* **Work to complete**
Every line of the material below should be copied exactly.
[Opening Records shown section]
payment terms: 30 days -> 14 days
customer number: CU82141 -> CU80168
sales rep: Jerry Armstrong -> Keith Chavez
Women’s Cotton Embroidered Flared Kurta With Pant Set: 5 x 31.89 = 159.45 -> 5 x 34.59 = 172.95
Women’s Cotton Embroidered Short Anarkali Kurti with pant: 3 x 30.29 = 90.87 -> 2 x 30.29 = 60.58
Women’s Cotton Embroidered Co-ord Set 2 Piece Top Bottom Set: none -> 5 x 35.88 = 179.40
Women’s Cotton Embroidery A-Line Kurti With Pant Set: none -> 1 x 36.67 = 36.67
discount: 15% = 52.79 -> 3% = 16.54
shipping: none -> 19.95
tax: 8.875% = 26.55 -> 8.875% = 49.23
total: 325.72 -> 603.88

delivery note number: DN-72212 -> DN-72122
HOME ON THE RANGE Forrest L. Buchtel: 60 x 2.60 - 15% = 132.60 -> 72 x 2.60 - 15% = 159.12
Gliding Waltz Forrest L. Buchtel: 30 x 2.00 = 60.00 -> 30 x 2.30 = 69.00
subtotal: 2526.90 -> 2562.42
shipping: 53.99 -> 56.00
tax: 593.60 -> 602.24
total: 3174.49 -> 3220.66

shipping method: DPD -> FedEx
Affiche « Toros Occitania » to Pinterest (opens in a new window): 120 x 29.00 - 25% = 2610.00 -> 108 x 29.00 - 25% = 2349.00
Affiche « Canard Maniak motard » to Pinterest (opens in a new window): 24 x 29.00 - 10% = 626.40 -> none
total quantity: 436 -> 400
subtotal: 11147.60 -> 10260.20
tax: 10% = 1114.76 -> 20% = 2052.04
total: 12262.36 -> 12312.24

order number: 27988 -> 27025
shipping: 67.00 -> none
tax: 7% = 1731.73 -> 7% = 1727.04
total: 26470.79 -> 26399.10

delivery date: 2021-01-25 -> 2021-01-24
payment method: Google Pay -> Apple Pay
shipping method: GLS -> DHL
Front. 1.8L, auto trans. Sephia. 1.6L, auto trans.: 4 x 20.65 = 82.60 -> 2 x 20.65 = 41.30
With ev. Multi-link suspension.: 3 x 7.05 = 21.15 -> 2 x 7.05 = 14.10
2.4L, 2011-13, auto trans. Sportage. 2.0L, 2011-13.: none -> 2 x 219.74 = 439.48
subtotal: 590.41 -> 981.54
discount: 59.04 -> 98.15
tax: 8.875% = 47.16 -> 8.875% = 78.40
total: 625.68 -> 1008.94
[Closing Records shown section]
* **Reply to the task**
payment terms: 30 days -> 14 days
customer number: CU82141 -> CU80168
sales rep: Jerry Armstrong -> Keith Chavez
Women’s Cotton Embroidered Flared Kurta With Pant Set: 5 x 31.89 = 159.45 -> 5 x 34.59 = 172.95
Women’s Cotton Embroidered Short Anarkali Kurti with pant: 3 x 30.29 = 90.87 -> 2 x 30.29 = 60.58
Women’s Cotton Embroidered Co-ord Set 2 Piece Top Bottom Set: none -> 5 x 35.88 = 179.40
Women’s Cotton Embroidery A-Line Kurti With Pant Set: none -> 1 x 36.67 = 36.67
discount: 15% = 52.79 -> 3% = 16.54
shipping: none -> 19.95
tax: 8.875% = 26.55 -> 8.875% = 49.23
total: 325.72 -> 603.88

delivery note number: DN-72212 -> DN-72122
HOME ON THE RANGE Forrest L. Buchtel: 60 x 2.60 - 15% = 132.60 -> 72 x 2.60 - 15% = 159.12
Gliding Waltz Forrest L. Buchtel: 30 x 2.00 = 60.00 -> 30 x 2.30 = 69.00
subtotal: 2526.90 -> 2562.42
shipping: 53.99 -> 56.00
tax: 593.60 -> 602.24
total: 3174.49 -> 3220.66

shipping method: DPD -> FedEx
Affiche « Toros Occitania » to Pinterest (opens in a new window): 120 x 29.00 - 25% = 2610.00 -> 108 x 29.00 - 25% = 2349.00
Affiche « Canard Maniak motard » to Pinterest (opens in a new window): 24 x 29.00 - 10% = 626.40 -> none
total quantity: 436 -> 400
subtotal: 11147.60 -> 10260.20
tax: 10% = 1114.76 -> 20% = 2052.04
total: 12262.36 -> 12312.24

order number: 27988 -> 27025
shipping: 67.00 -> none
tax: 7% = 1731.73 -> 7% = 1727.04
total: 26470.79 -> 26399.10

delivery date: 2021-01-25 -> 2021-01-24
payment method: Google Pay -> Apple Pay
shipping method: GLS -> DHL
Front. 1.8L, auto trans. Sephia. 1.6L, auto trans.: 4 x 20.65 = 82.60 -> 2 x 20.65 = 41.30
With ev. Multi-link suspension.: 3 x 7.05 = 21.15 -> 2 x 7.05 = 14.10
2.4L, 2011-13, auto trans. Sportage. 2.0L, 2011-13.: none -> 2 x 219.74 = 439.48
subtotal: 590.41 -> 981.54
discount: 59.04 -> 98.15
tax: 8.875% = 47.16 -> 8.875% = 78.40
total: 625.68 -> 1008.94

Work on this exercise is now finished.